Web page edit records
____________

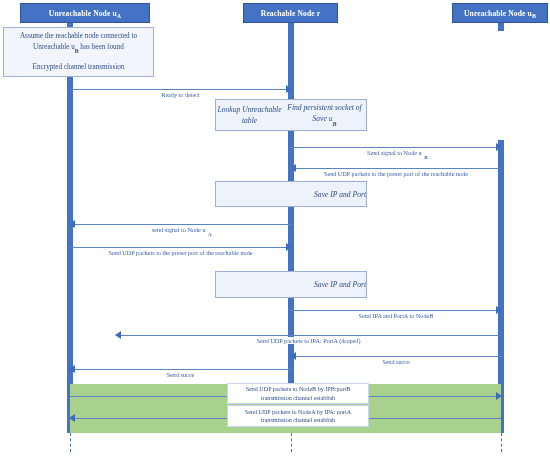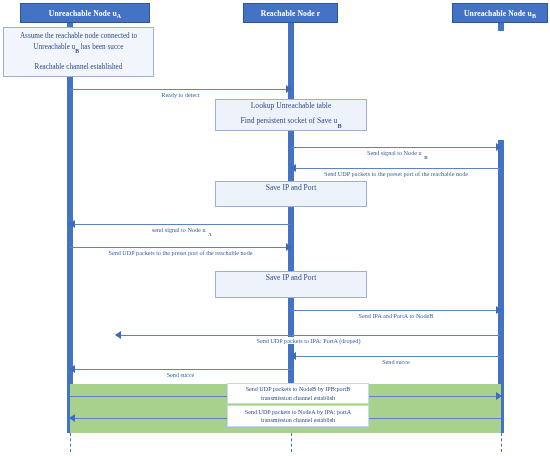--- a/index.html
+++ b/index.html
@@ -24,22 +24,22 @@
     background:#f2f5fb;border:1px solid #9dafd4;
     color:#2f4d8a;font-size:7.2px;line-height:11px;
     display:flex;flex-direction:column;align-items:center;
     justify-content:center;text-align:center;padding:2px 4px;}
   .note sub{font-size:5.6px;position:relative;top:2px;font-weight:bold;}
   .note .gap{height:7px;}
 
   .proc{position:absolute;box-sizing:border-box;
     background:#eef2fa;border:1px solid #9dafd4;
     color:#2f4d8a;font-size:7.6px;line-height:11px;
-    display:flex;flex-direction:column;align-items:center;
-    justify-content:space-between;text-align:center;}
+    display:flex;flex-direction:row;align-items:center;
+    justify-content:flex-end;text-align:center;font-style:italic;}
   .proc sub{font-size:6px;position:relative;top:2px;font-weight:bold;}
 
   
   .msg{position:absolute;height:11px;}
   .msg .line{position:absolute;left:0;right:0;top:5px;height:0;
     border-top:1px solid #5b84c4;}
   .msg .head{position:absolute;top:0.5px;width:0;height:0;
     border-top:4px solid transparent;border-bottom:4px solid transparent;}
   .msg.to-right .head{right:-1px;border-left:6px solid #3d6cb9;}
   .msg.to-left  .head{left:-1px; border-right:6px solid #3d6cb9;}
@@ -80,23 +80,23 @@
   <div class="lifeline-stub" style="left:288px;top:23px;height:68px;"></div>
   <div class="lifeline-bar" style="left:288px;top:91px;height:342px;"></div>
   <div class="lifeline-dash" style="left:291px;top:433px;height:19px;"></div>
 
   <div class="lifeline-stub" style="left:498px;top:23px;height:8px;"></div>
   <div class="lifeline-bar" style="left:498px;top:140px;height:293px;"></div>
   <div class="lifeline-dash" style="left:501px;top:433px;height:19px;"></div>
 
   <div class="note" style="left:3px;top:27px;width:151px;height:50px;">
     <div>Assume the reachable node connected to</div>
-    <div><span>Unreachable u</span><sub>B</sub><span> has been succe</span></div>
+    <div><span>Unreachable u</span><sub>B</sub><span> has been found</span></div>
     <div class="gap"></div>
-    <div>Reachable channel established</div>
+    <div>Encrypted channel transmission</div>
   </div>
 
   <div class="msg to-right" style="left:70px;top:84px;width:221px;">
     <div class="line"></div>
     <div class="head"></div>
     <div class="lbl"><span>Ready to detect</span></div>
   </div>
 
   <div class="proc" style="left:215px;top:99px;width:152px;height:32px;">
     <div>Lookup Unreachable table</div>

____________

## Work to be completed
The entries above are to be reproduced exactly, with the pictures dropped.

## Solution for this task
--- a/index.html
+++ b/index.html
@@ -24,22 +24,22 @@
     background:#f2f5fb;border:1px solid #9dafd4;
     color:#2f4d8a;font-size:7.2px;line-height:11px;
     display:flex;flex-direction:column;align-items:center;
     justify-content:center;text-align:center;padding:2px 4px;}
   .note sub{font-size:5.6px;position:relative;top:2px;font-weight:bold;}
   .note .gap{height:7px;}
 
   .proc{position:absolute;box-sizing:border-box;
     background:#eef2fa;border:1px solid #9dafd4;
     color:#2f4d8a;font-size:7.6px;line-height:11px;
-    display:flex;flex-direction:column;align-items:center;
-    justify-content:space-between;text-align:center;}
+    display:flex;flex-direction:row;align-items:center;
+    justify-content:flex-end;text-align:center;font-style:italic;}
   .proc sub{font-size:6px;position:relative;top:2px;font-weight:bold;}
 
   
   .msg{position:absolute;height:11px;}
   .msg .line{position:absolute;left:0;right:0;top:5px;height:0;
     border-top:1px solid #5b84c4;}
   .msg .head{position:absolute;top:0.5px;width:0;height:0;
     border-top:4px solid transparent;border-bottom:4px solid transparent;}
   .msg.to-right .head{right:-1px;border-left:6px solid #3d6cb9;}
   .msg.to-left  .head{left:-1px; border-right:6px solid #3d6cb9;}
@@ -80,23 +80,23 @@
   <div class="lifeline-stub" style="left:288px;top:23px;height:68px;"></div>
   <div class="lifeline-bar" style="left:288px;top:91px;height:342px;"></div>
   <div class="lifeline-dash" style="left:291px;top:433px;height:19px;"></div>
 
   <div class="lifeline-stub" style="left:498px;top:23px;height:8px;"></div>
   <div class="lifeline-bar" style="left:498px;top:140px;height:293px;"></div>
   <div class="lifeline-dash" style="left:501px;top:433px;height:19px;"></div>
 
   <div class="note" style="left:3px;top:27px;width:151px;height:50px;">
     <div>Assume the reachable node connected to</div>
-    <div><span>Unreachable u</span><sub>B</sub><span> has been succe</span></div>
+    <div><span>Unreachable u</span><sub>B</sub><span> has been found</span></div>
     <div class="gap"></div>
-    <div>Reachable channel established</div>
+    <div>Encrypted channel transmission</div>
   </div>
 
   <div class="msg to-right" style="left:70px;top:84px;width:221px;">
     <div class="line"></div>
     <div class="head"></div>
     <div class="lbl"><span>Ready to detect</span></div>
   </div>
 
   <div class="proc" style="left:215px;top:99px;width:152px;height:32px;">
     <div>Lookup Unreachable table</div>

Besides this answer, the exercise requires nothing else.